Task goal: The material below contains a line with "Pre-Order | Squishmallows | KPop Demon Hunters Rumi" and a line with "total: 111.23 -> 184.79". Copy exactly those two lines and all lines between them.

Material provided:
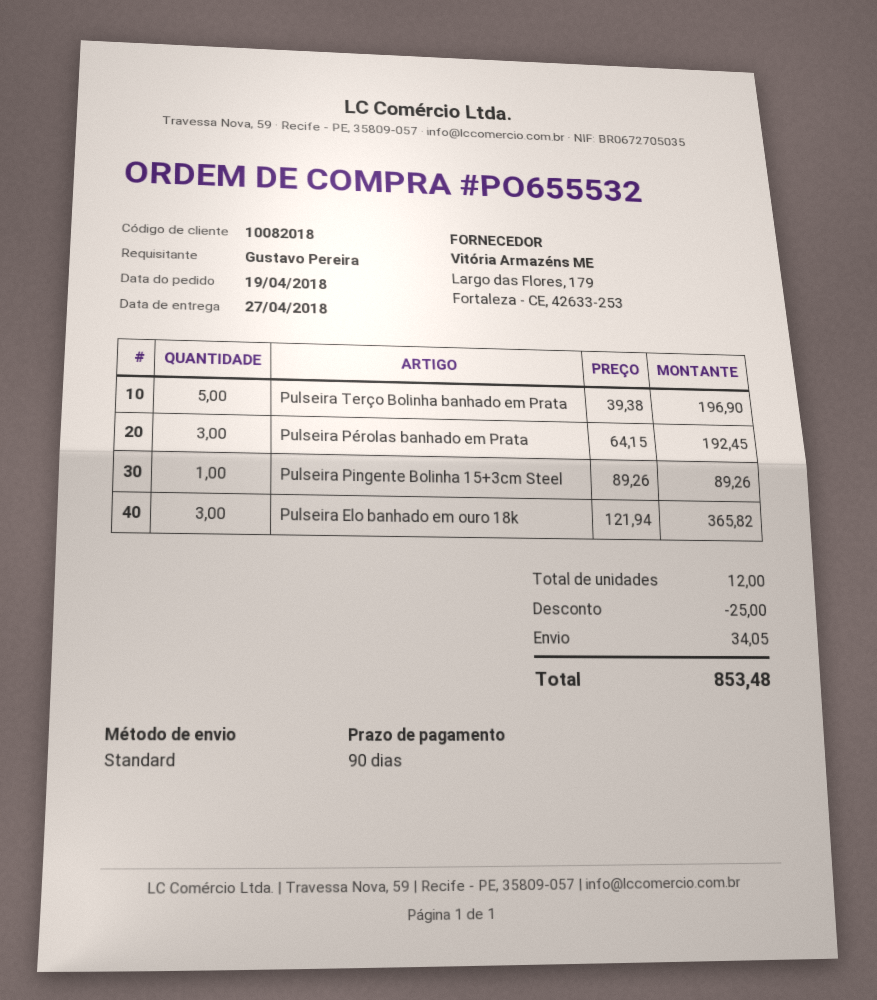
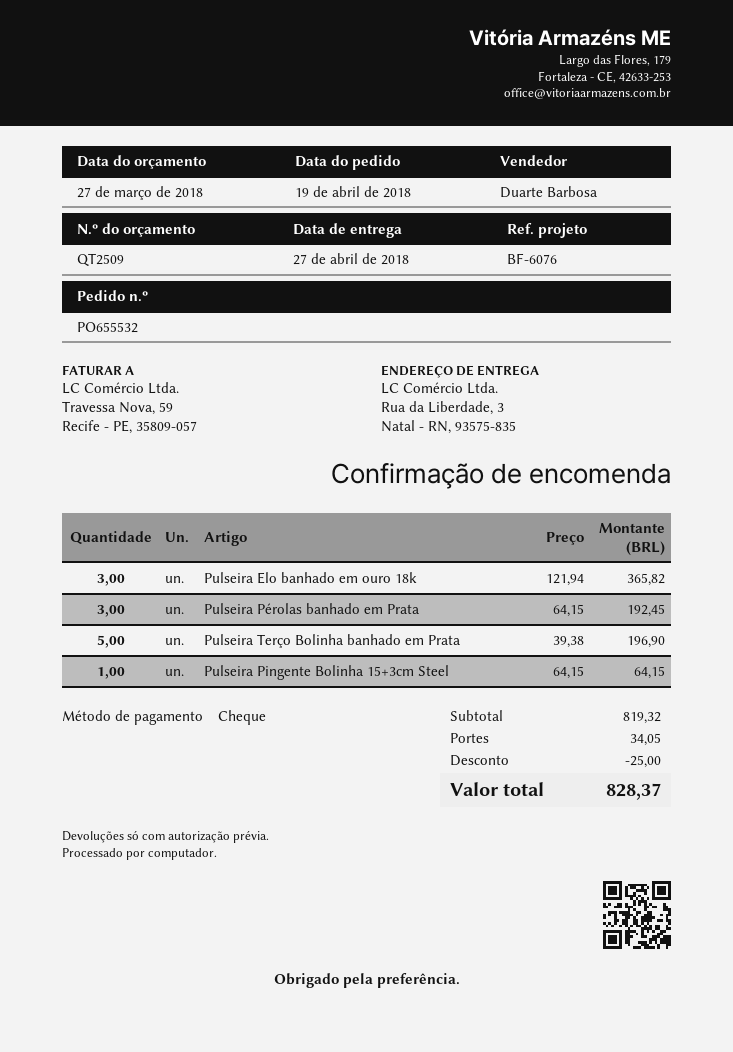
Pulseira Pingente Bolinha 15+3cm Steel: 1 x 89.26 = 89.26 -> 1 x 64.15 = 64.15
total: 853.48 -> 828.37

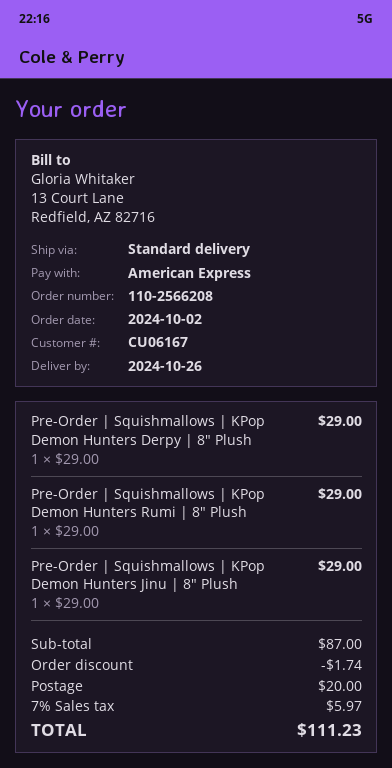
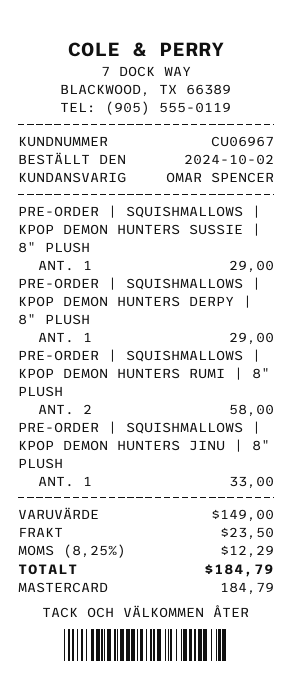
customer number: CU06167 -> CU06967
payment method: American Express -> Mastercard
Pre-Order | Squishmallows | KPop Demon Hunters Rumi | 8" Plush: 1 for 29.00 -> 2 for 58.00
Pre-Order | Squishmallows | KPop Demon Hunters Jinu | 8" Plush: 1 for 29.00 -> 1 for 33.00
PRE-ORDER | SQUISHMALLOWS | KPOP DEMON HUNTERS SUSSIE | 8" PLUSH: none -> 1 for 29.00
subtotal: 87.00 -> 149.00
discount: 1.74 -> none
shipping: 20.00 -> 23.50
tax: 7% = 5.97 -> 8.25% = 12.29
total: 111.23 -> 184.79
--
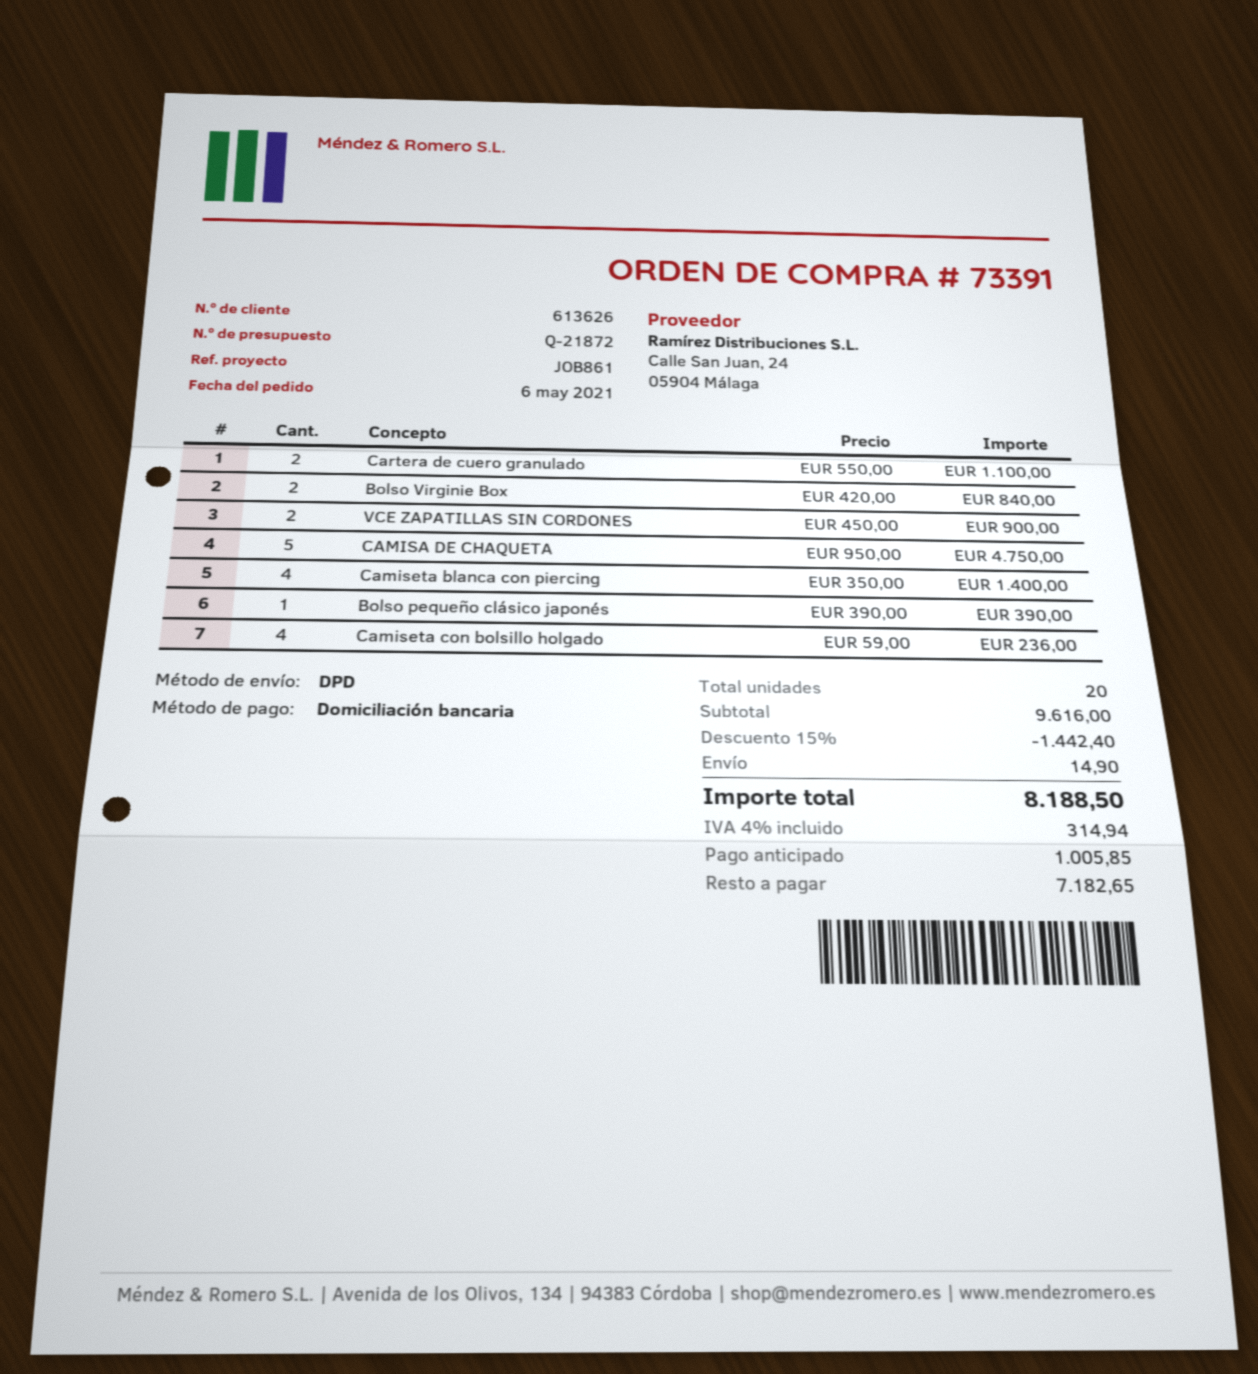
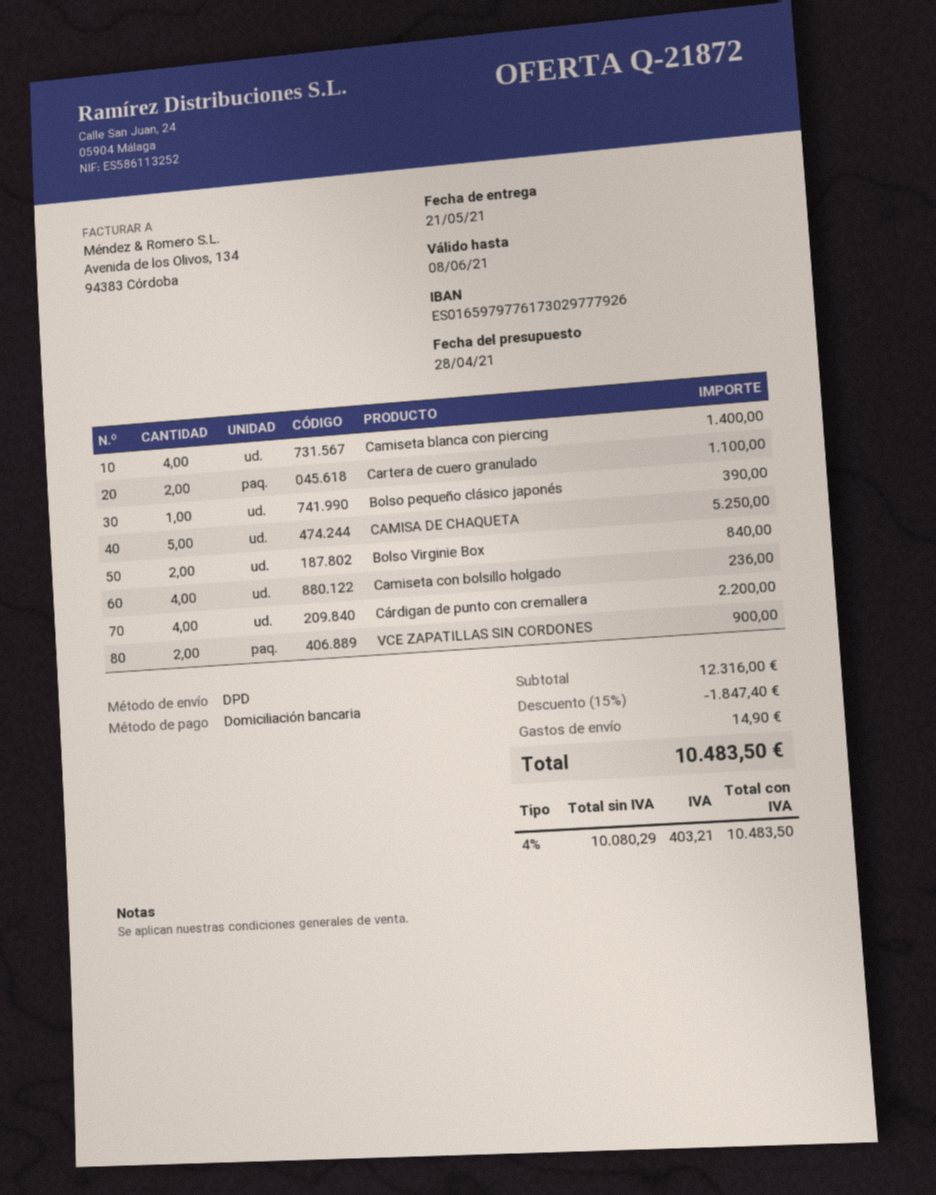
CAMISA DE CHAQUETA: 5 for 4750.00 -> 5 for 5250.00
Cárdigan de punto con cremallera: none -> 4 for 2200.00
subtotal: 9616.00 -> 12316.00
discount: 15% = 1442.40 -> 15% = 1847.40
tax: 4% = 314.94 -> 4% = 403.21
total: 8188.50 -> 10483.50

Written solution:
Pre-Order | Squishmallows | KPop Demon Hunters Rumi | 8" Plush: 1 for 29.00 -> 2 for 58.00
Pre-Order | Squishmallows | KPop Demon Hunters Jinu | 8" Plush: 1 for 29.00 -> 1 for 33.00
PRE-ORDER | SQUISHMALLOWS | KPOP DEMON HUNTERS SUSSIE | 8" PLUSH: none -> 1 for 29.00
subtotal: 87.00 -> 149.00
discount: 1.74 -> none
shipping: 20.00 -> 23.50
tax: 7% = 5.97 -> 8.25% = 12.29
total: 111.23 -> 184.79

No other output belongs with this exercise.